[Start of Attachment]
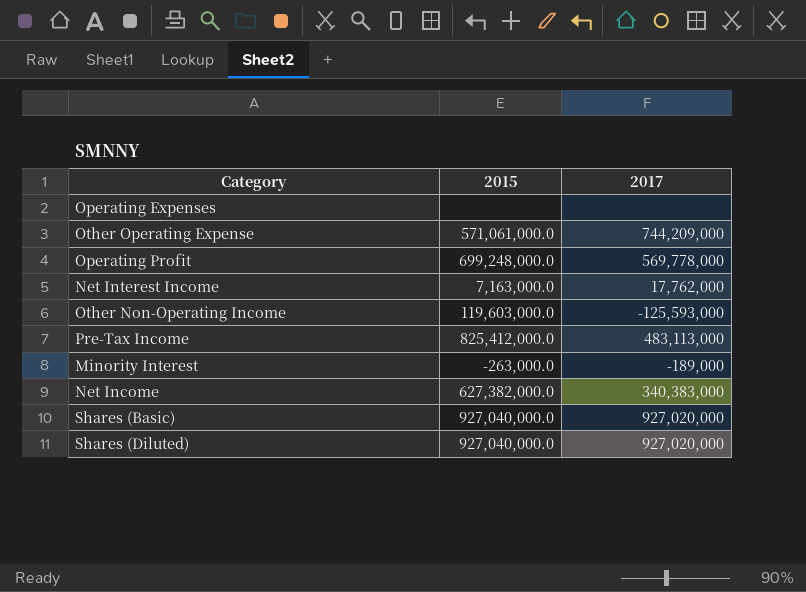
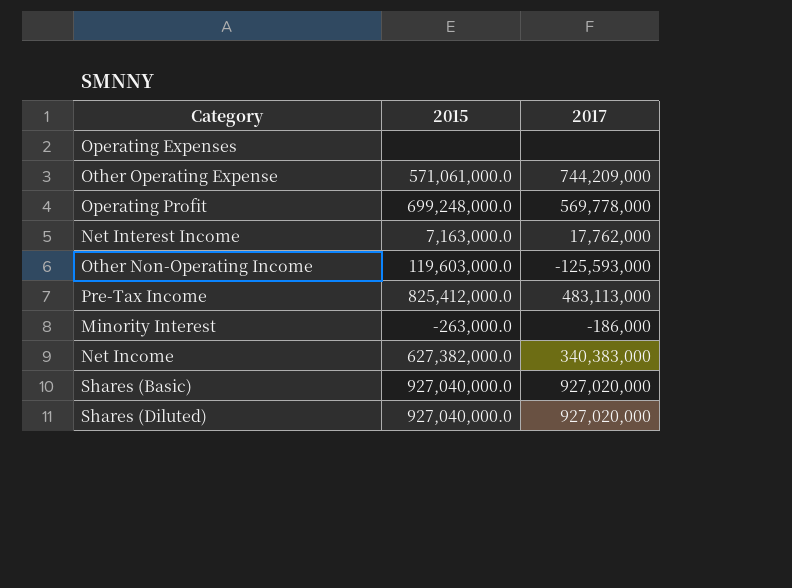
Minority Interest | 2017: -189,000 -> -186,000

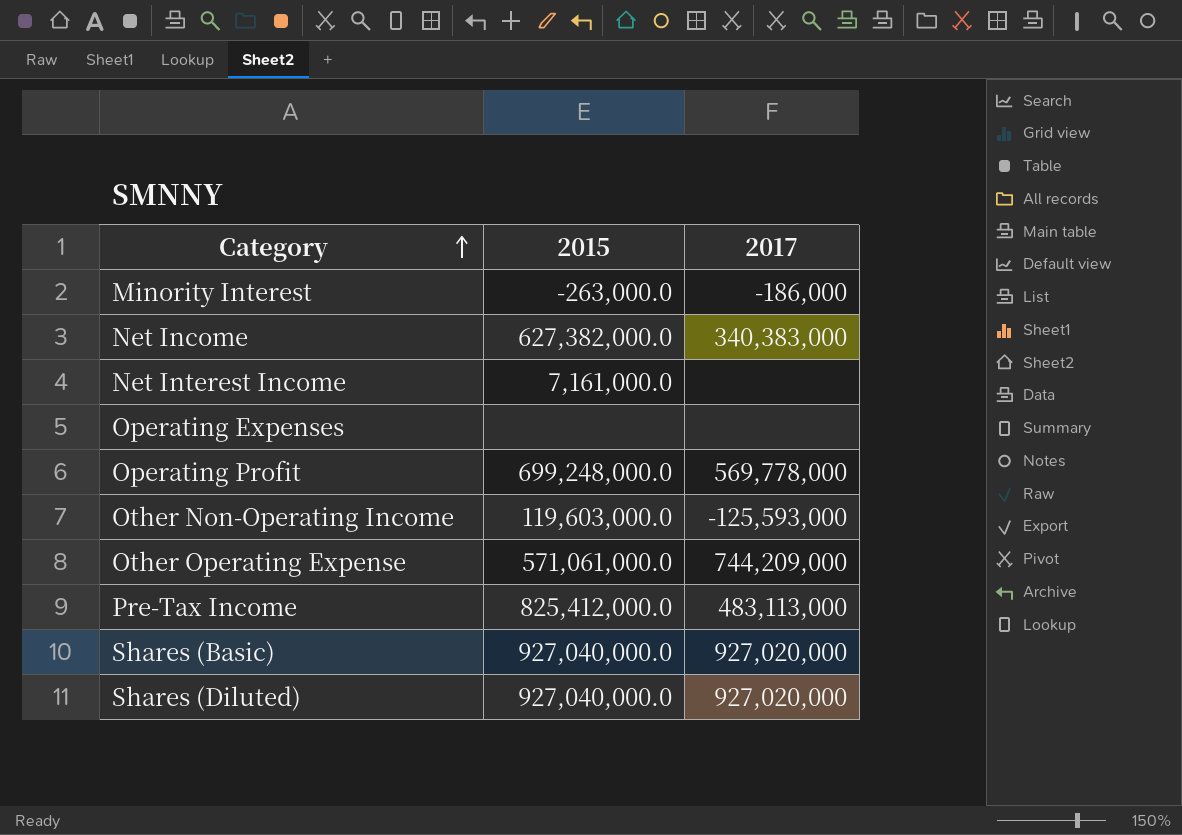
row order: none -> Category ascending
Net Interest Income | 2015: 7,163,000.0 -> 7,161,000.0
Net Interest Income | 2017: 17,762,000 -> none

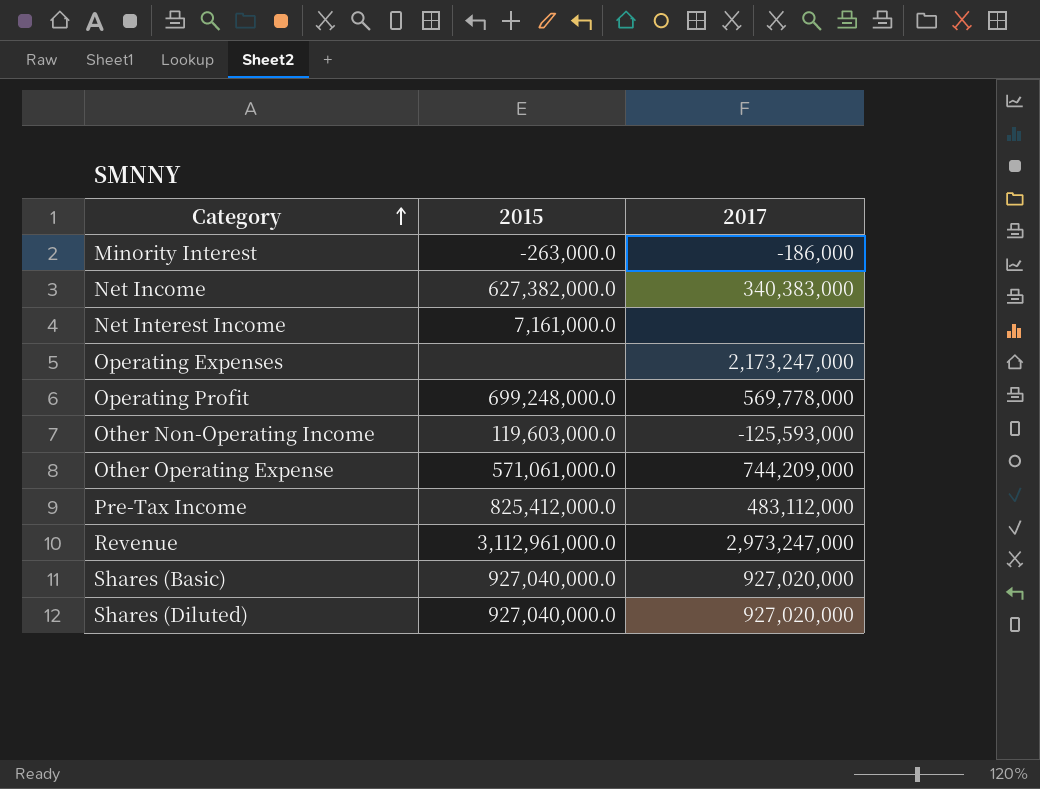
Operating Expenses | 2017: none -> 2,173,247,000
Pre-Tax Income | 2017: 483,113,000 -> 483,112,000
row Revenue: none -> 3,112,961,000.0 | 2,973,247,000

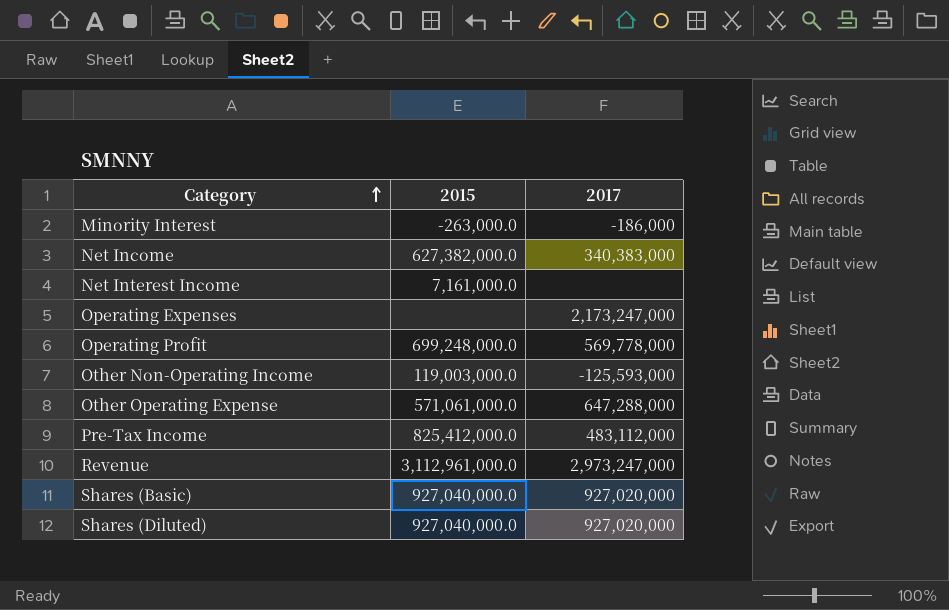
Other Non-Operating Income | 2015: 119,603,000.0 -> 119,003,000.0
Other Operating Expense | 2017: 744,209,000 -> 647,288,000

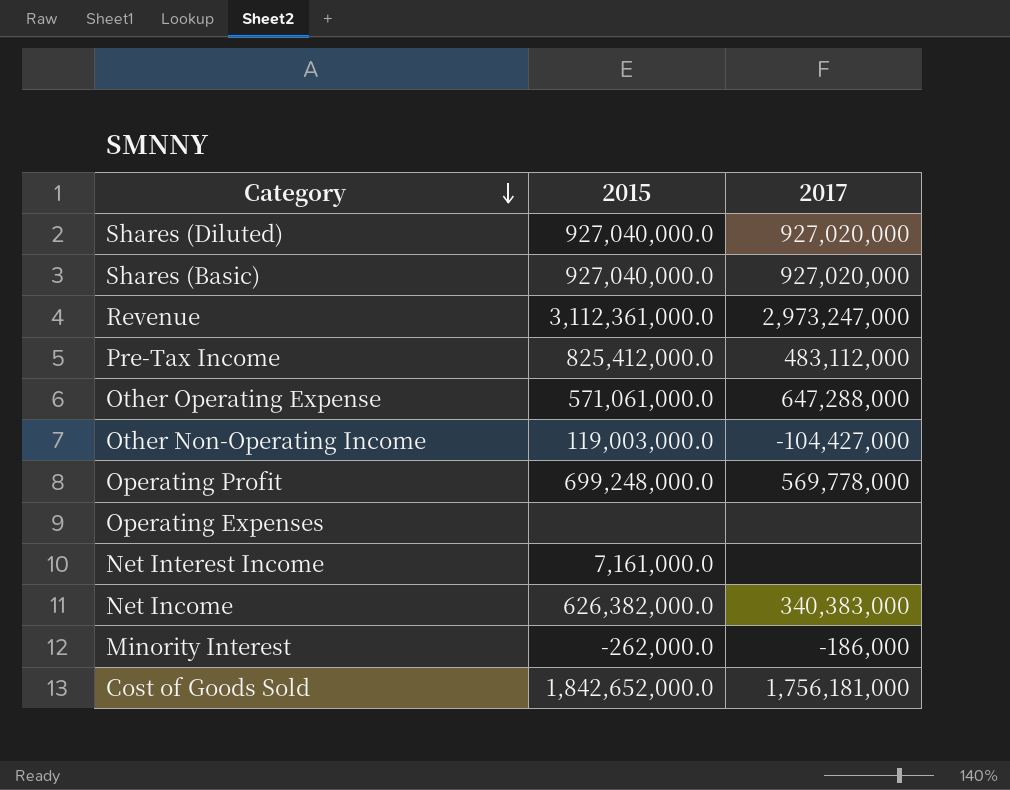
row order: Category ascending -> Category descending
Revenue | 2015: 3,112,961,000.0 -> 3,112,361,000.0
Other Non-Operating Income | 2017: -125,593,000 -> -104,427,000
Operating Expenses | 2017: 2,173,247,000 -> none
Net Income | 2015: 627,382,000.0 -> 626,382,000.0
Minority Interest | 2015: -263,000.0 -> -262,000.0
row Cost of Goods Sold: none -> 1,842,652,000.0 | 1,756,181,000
[End of Attachment]
[Start of Attachment]
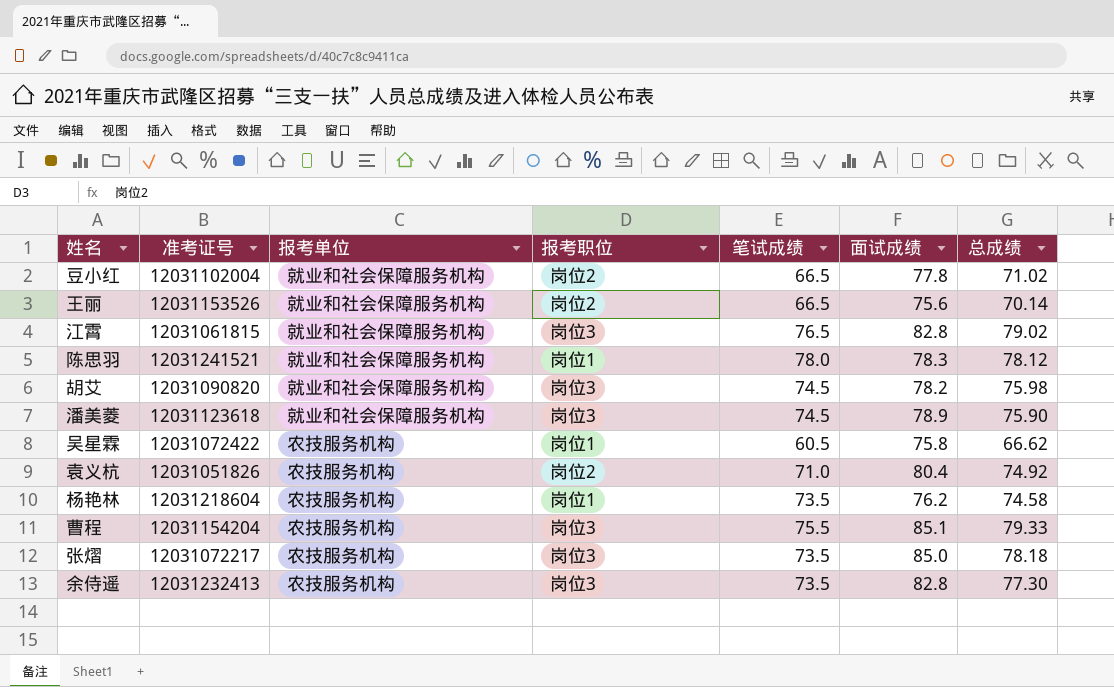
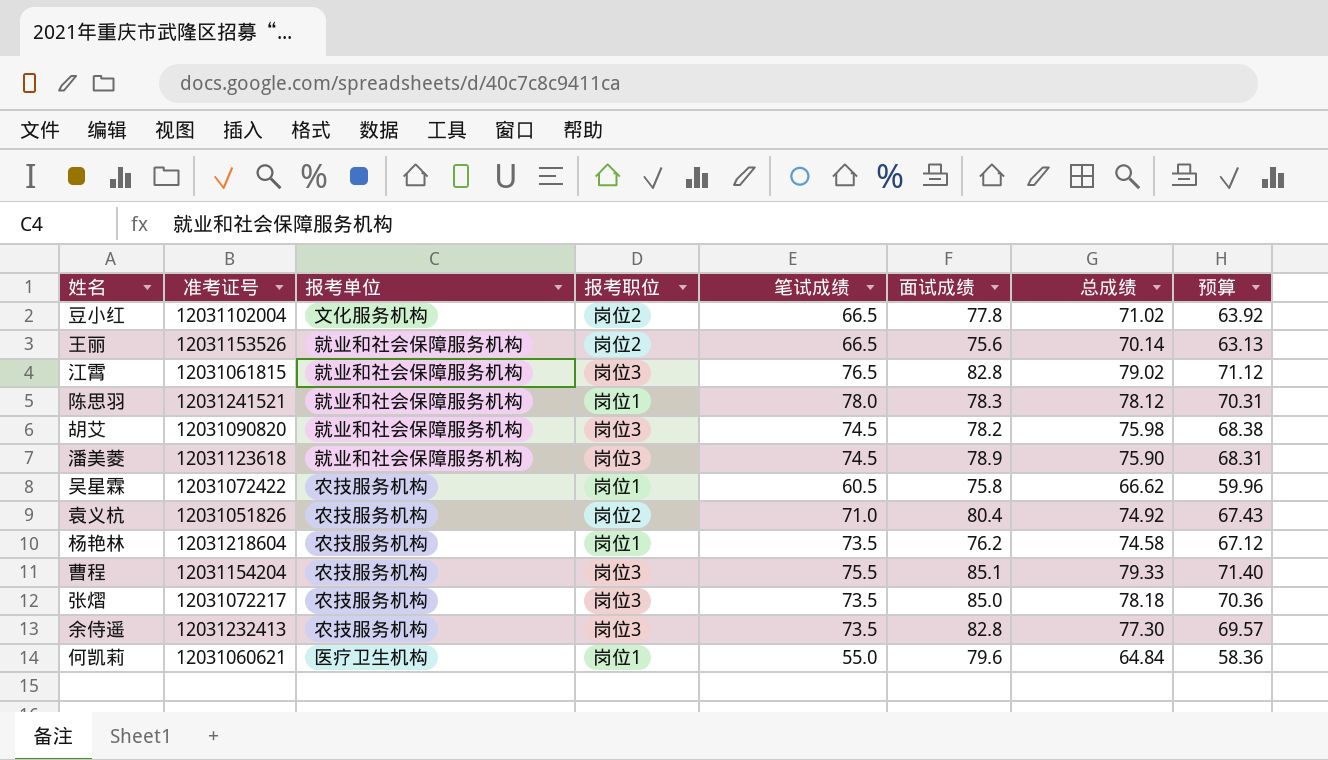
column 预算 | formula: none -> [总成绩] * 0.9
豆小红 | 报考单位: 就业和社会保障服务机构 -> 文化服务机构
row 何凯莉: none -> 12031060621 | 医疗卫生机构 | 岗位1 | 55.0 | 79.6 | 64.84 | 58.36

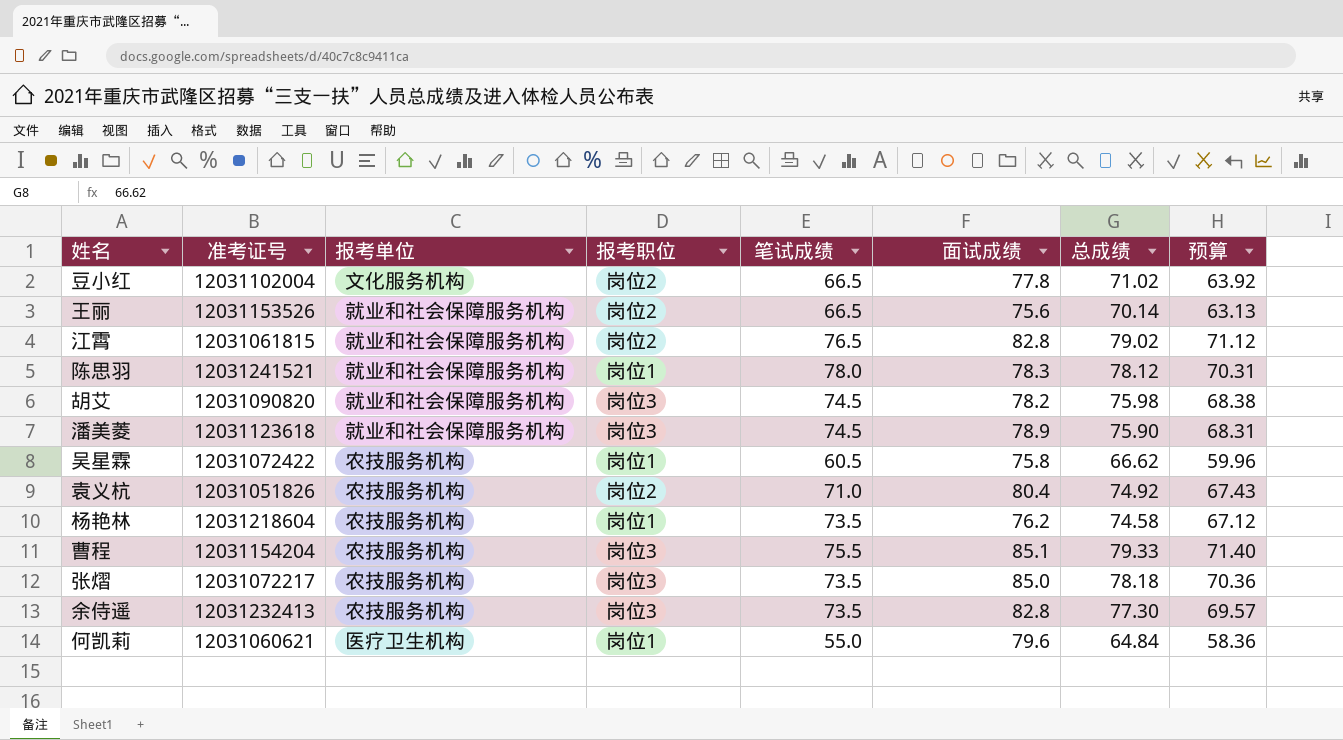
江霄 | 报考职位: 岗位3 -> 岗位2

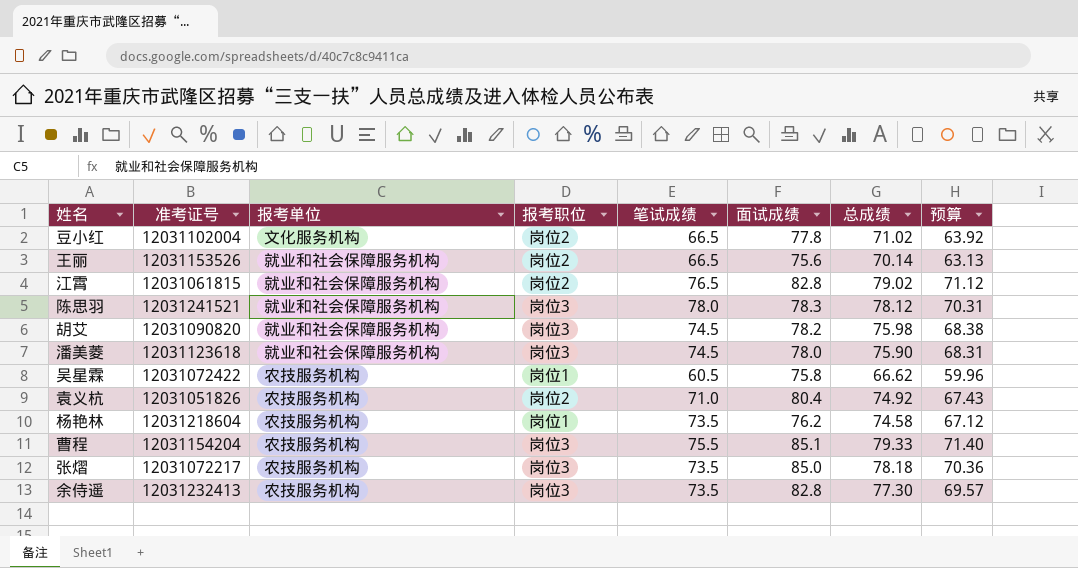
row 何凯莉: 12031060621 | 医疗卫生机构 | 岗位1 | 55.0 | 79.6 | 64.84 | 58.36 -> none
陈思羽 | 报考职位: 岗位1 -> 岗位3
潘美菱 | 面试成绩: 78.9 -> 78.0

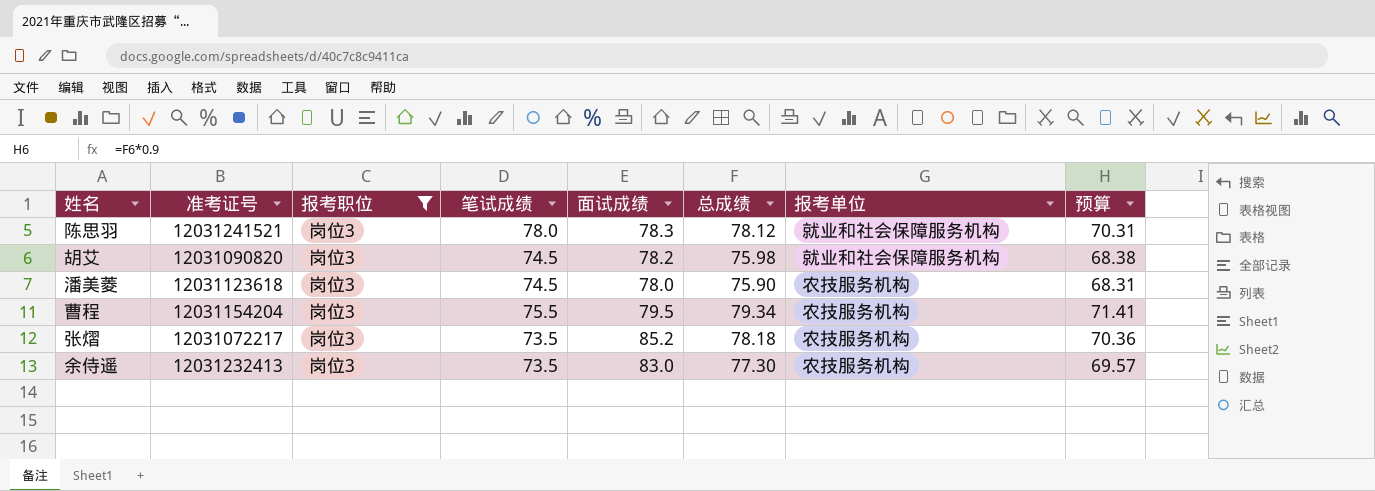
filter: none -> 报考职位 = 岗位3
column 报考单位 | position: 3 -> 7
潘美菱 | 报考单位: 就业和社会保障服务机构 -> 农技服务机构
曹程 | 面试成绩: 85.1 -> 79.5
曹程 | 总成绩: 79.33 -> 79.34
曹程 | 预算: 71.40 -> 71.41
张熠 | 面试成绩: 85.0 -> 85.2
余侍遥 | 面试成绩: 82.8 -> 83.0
[End of Attachment]
**EXERCISE GOAL:**
The result should be an exact copy of only the lines above from the one that holds "Minority Interest | 2017: -189,000" through the one that holds "row Revenue: none", both ends included, without pictures.

**ANSWER FOR THIS EXERCISE:**
Minority Interest | 2017: -189,000 -> -186,000

row order: none -> Category ascending
Net Interest Income | 2015: 7,163,000.0 -> 7,161,000.0
Net Interest Income | 2017: 17,762,000 -> none

Operating Expenses | 2017: none -> 2,173,247,000
Pre-Tax Income | 2017: 483,113,000 -> 483,112,000
row Revenue: none -> 3,112,961,000.0 | 2,973,247,000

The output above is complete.